Linking Human Betaretrovirus with Autoimmunity and Liver Disease in Patients with Primary Biliary Cholangitis.

机构信息

Department of Medicine, University of Alberta, Edmonton, AB T6G 2E1, Canada.

Center of Excellence for Gastrointestinal Inflammation and Immunity Research, University of Alberta, Edmonton, AB T6G 2E1, Canada.

出版信息

Viruses. 2022 Aug 31;14(9):1941. doi: 10.3390/v14091941.

Abstract

Primary biliary cholangitis (PBC) is an autoimmune liver disease characterized by the production of diagnostic antimitochondrial antibodies (AMA) reactive to the pyruvate dehydrogenase complex.
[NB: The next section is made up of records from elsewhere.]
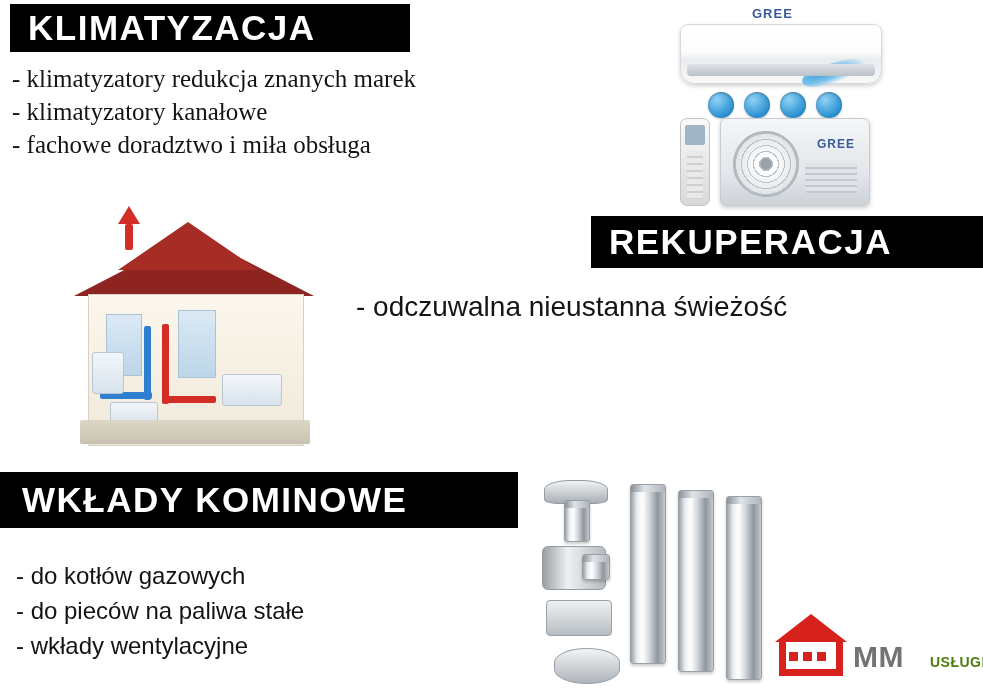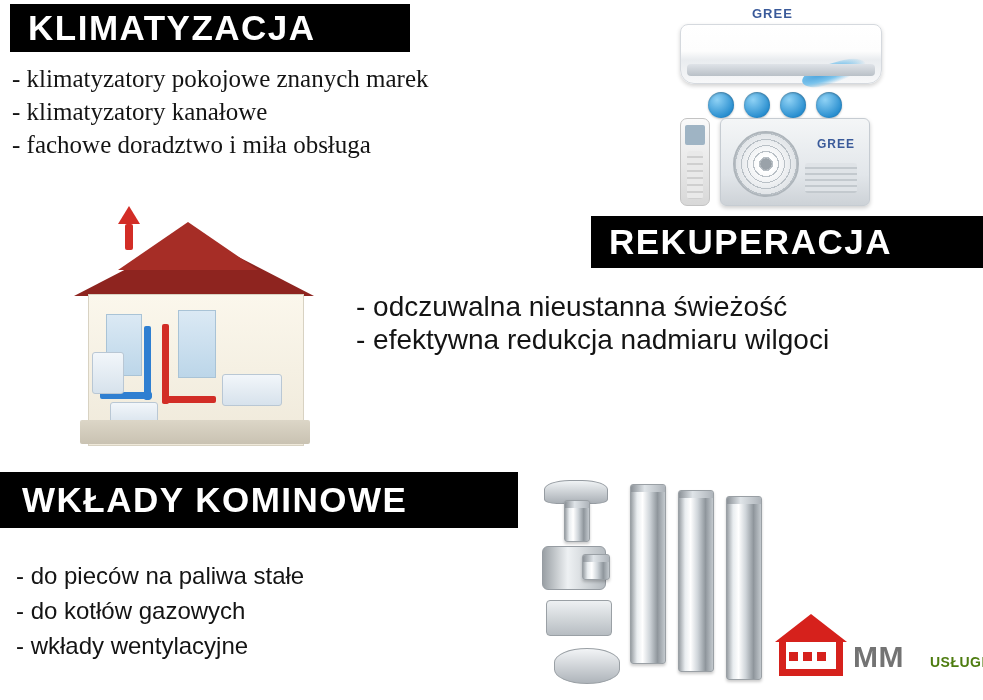"- klimatyzatory pokojowe znanych marek" div.line { text: pokojowe -> redukcja }
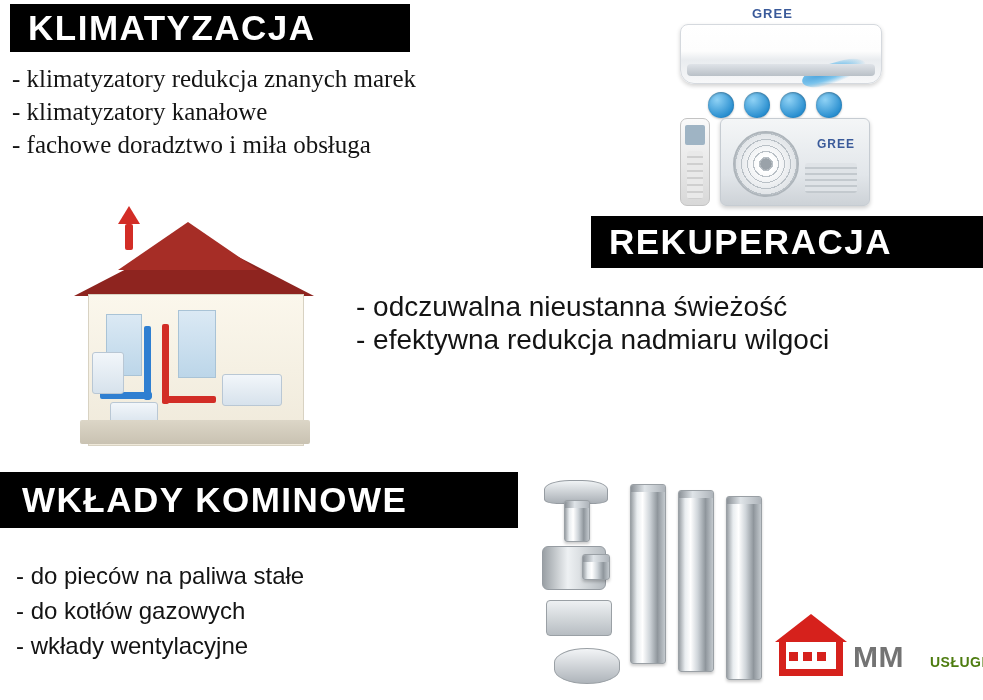"- efektywna redukcja nadmiaru wilgoci" div.line { html: <div>- efektywna redukcja nadmiaru wilgoci</div> -> none }
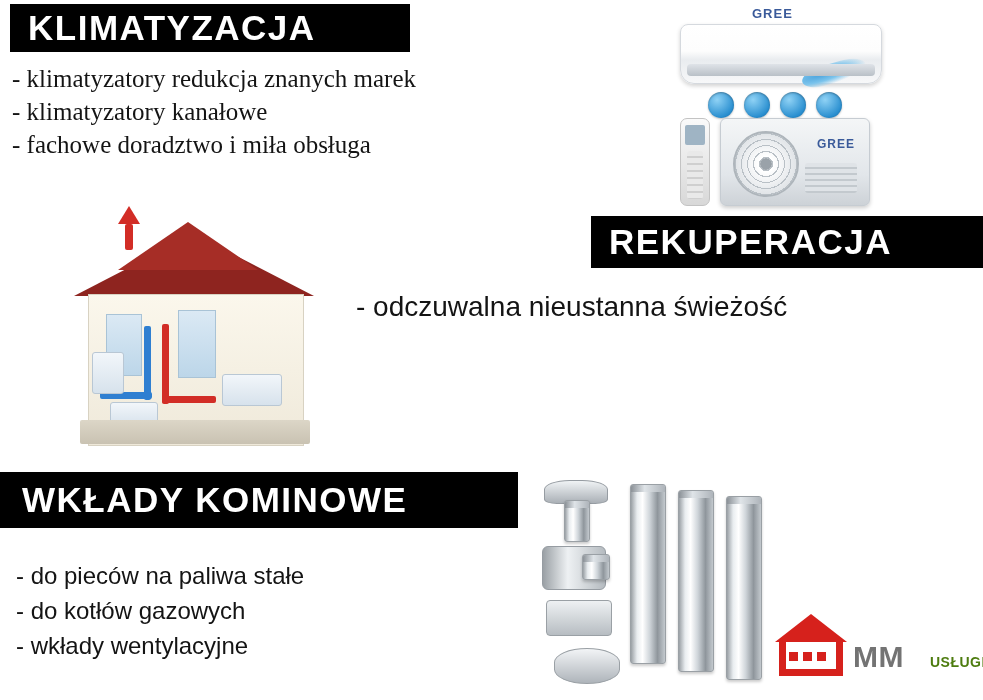"- do pieców na paliwa" div.line { order: before "- do kotłów gazowych" -> after "- do kotłów gazowych" }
A human betaretrovirus (HBRV) resembling mouse mammary tumor virus has been characterized in patients with PBC. However, linking the viral infection with the disease is not a straight-forward process because PBC is a complex multifactorial disease influenced by genetic, hormonal, autoimmune, environmental, and other factors. Currently, PBC is assumed to have an autoimmune etiology, but the evidence is lacking to support this conjecture. In this review, we describe different approaches connecting HBRV with PBC. Initially, we used co-cultivation of HBRV with biliary epithelial cells to trigger the PBC-specific phenotype with cell surface expression of cryptic mitochondrial autoantigens linked with antimitochondrial antibody expression. Subsequently, we have derived layers of proof to support the role of betaretrovirus infection in mouse models of autoimmune biliary disease with spontaneous AMA production and in patients with PBC. Using Hill's criteria, we provide an overview of how betaretrovirus infection may trigger autoimmunity and propagate biliary disease. Ultimately, the demonstration that disease can be cured with antiviral therapy may sway the argument toward an infectious disease etiology in an analogous fashion that was used to link with peptic ulcer disease.

摘要

原发性胆汁性胆管炎(PBC)是一种自身免疫性肝病,其特征是产生针对丙酮酸脱氢酶复合物的诊断性抗线粒体抗体(AMA)。在 PBC 患者中已经鉴定出一种类似于鼠乳腺肿瘤病毒的人类β逆转录病毒(HBRV)。然而,将病毒感染与疾病联系起来并不是一个直接的过程,因为 PBC 是一种复杂的多因素疾病,受遗传、激素、自身免疫、环境和其他因素的影响。目前,PBC 被认为具有自身免疫病因,但缺乏支持这一推测的证据。在这篇综述中,我们描述了将 HBRV 与 PBC 联系起来的不同方法。最初,我们使用 HBRV 与胆管上皮细胞共培养来触发 PBC 特异性表型,表现为与抗线粒体抗体表达相关的隐蔽线粒体自身抗原在细胞表面表达。随后,我们提供了一系列证据来支持β逆转录病毒感染在自发性 AMA 产生的自身免疫性胆道疾病的小鼠模型和 PBC 患者中的作用。使用希尔斯标准,我们概述了β逆转录病毒感染如何引发自身免疫和传播胆道疾病。最终,抗病毒治疗可以治愈疾病的证明可能会以类似的方式动摇将其与消化性溃疡病联系起来的论点,即支持传染病病因。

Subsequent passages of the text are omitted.